- Opening Delimiter -
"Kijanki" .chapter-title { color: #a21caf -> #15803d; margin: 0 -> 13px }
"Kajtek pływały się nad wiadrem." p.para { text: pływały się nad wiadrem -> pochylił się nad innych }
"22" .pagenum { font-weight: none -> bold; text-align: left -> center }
- Closing Delimiter -
- Opening Delimiter -
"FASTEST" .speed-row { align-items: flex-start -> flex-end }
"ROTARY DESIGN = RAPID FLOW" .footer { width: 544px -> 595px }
- Closing Delimiter -
**Action item:**
Pick out the lines above that hold the string "align" and show them.

**Expected output:**
"22" .pagenum { font-weight: none -> bold; text-align: left -> center }
"FASTEST" .speed-row { align-items: flex-start -> flex-end }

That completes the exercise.